Maior variabilidade no tempo de vigília foi associada a piores escores de depressão, enquanto, inversamente, o aumento da variabilidade na hora de dormir melhorou os escores. Deve-se considerar que a hora de dormir depende mais da seleção individual ou da propensão biológica, enquanto a hora de acordar é fixada por demandas externas e específicas dessa população, que variam de acordo com a carga de trabalho. Na população em geral, esse conceito é destacado pelo jet lag social, que descreve o padrão de maior duração do sono nos dias de folga do que nos dias de trabalho ou escola, sendo mais pronunciado em indivíduos com preferência circadiana à noite.

Uma hipótese para explicar a associação de melhores escores de depressão com um tempo de sono mais variável é que, em pessoas que não modificam com sucesso sua hora de dormir, maiores variações no tempo de vigília resultam em durações de sono mais variáveis ​​(e curtas), o que é prejudicial para o humor. Em contraste, as pessoas que variam com sucesso a hora de dormir em resposta às mudanças nos tempos de vigília mantêm durações de sono mais longas e estáveis ​​e, portanto, melhor humor.

No dia seguinte, o humor piorou devido à menor duração do sono, despertar mais cedo e dormir mais tarde. Controlando a duração do sono do dia anterior, o tempo de sono e o humor, as mudanças no tempo total de sono e de vigília também foram associadas à redução do humor no dia seguinte. As mudanças na hora de dormir não afetaram o humor no dia seguinte, sugerindo que essas mudanças são relevantes para o humor apenas no contexto de seu efeito na duração do sono.

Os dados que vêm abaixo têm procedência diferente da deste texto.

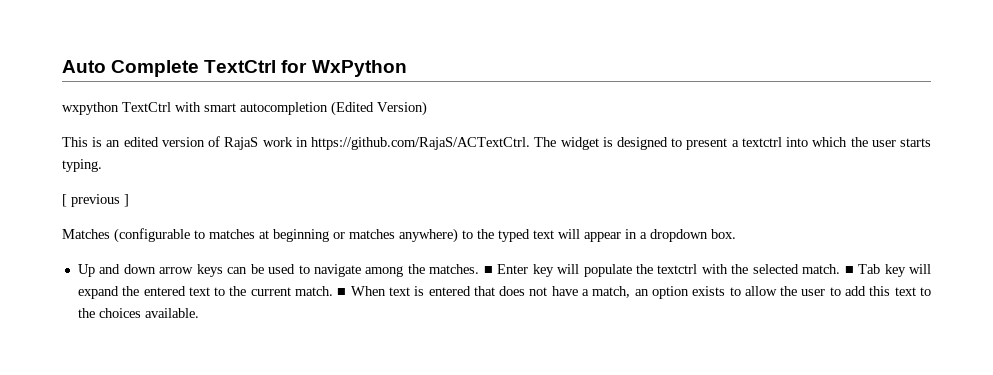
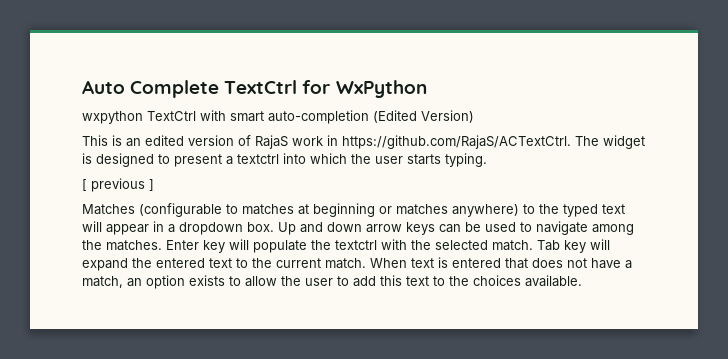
[240,102,328,115] autocompletion -> [268,110,369,124] auto-completion
(736, 234) // -> (274, 227) none
[483,266,493,274] ■ -> (162, 245) none
[844,266,854,274] ■ -> (533, 245) none
[337,288,347,296] ■ -> (366, 263) none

Os resultados apoiam a conclusão de que o VII de várias medidas do sono pode ser mais prejudicial à saúde mental (e outras condições) do que apenas sono insuficiente, potencialmente devido a distúrbios circadianos. A vigilância e o sono são ótimos em qualidade e duração quando a vigília é tentada durante o período de alerta circadiano alto e o sono coincide com o período de secreção de melatonina pineal e temperatura corporal central reduzida. Quando forças externas ditam ritmos comportamentais fora do alinhamento com o ritmo circadiano endógeno, o sono e o humor se deterioram. O prejuízo dos distúrbios circadianos do humor é evidente em trabalhadores por turnos, que vivenciam a manifestação mais profunda e crônica do desalinhamento circadiano.

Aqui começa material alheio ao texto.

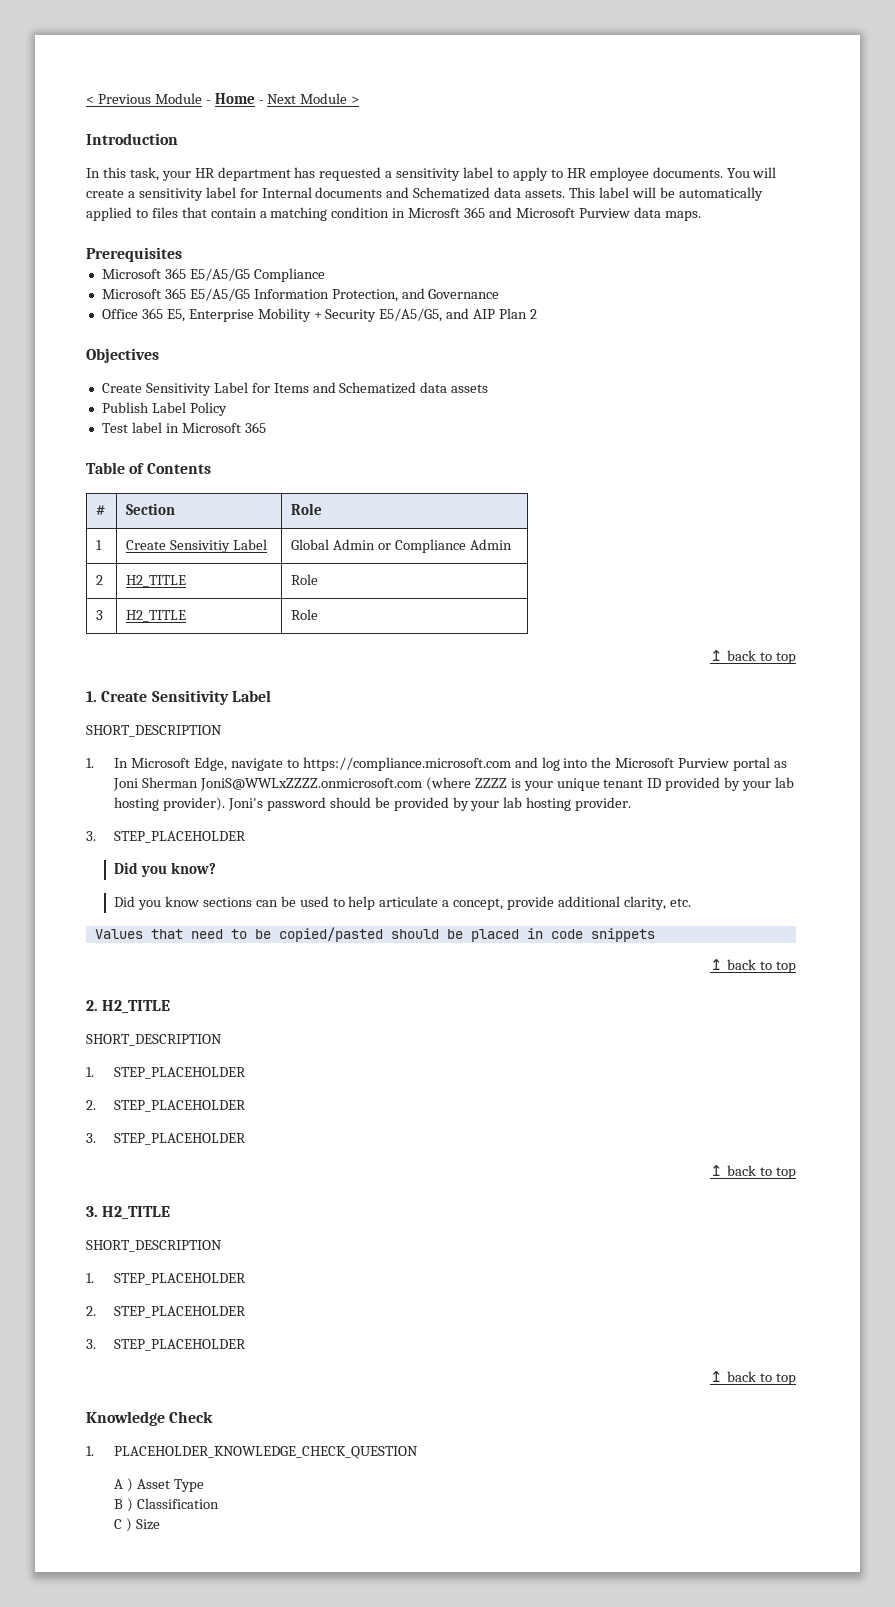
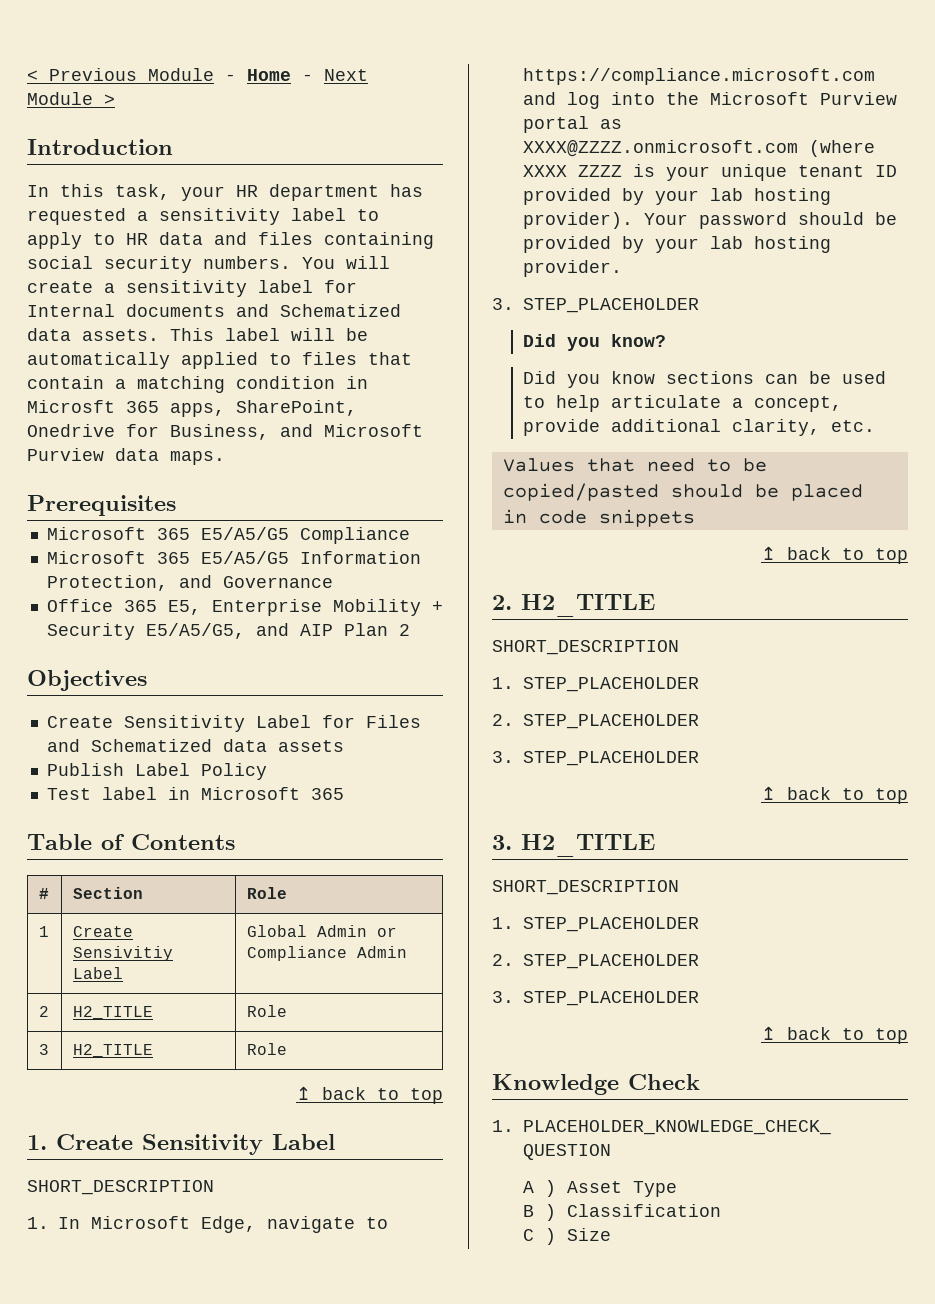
[589,167,723,181] employee documents. -> [159,232,434,249] [27,256,291,273] data and files containing social security numbers.
(486, 212) none -> [170,400,357,417] [27,424,269,440] apps, SharePoint, Onedrive for Business,
[273,383,309,393] Items -> [365,715,421,728] Files
[113,777,471,791] Joni Sherman JoniS@WWLxZZZZ.onmicrosoft.com (where -> [523,140,876,157] [523,165,568,177] XXXX@ZZZZ.onmicrosoft.com (where XXXX
[227,798,263,811] Joni's -> [644,213,689,225] Your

É importante considerar como limitação deste estudo que, embora a relação temporal entre a variabilidade do sono e a depressão possa ser valiosa, fatores potenciais não medidos, como atividade física e consumo de cafeína, podem impedir tirar conclusões sobre a causalidade. Futuros ensaios clínicos randomizados avaliarão definitivamente se a diminuição da variabilidade do sono reduz a depressão.

Essas descobertas fornecem uma base necessária para informar as estruturas de programação institucional e orientar as medidas de autogestão para melhorar o sono e o alinhamento circadiano dentro dos limites de uma carga de trabalho exigente com o objetivo final de otimizar a saúde mental.

Nossa sociedade hoje está conectada em uma escala global, oferecendo mídia social 24 horas e oportunidades de trabalho, muitas vezes às custas de um sono suficiente e constante. Portanto, mesmo no contexto de tamanhos de efeito pequenos, esses achados têm valor clínico. Ao identificar a variabilidade na duração e no tempo do sono como um fator potencial associado ao humor, esse comportamento modificável pode ser visto de forma mais ampla como parte de uma abordagem multifacetada para otimizar a saúde mental na população adulta em geral.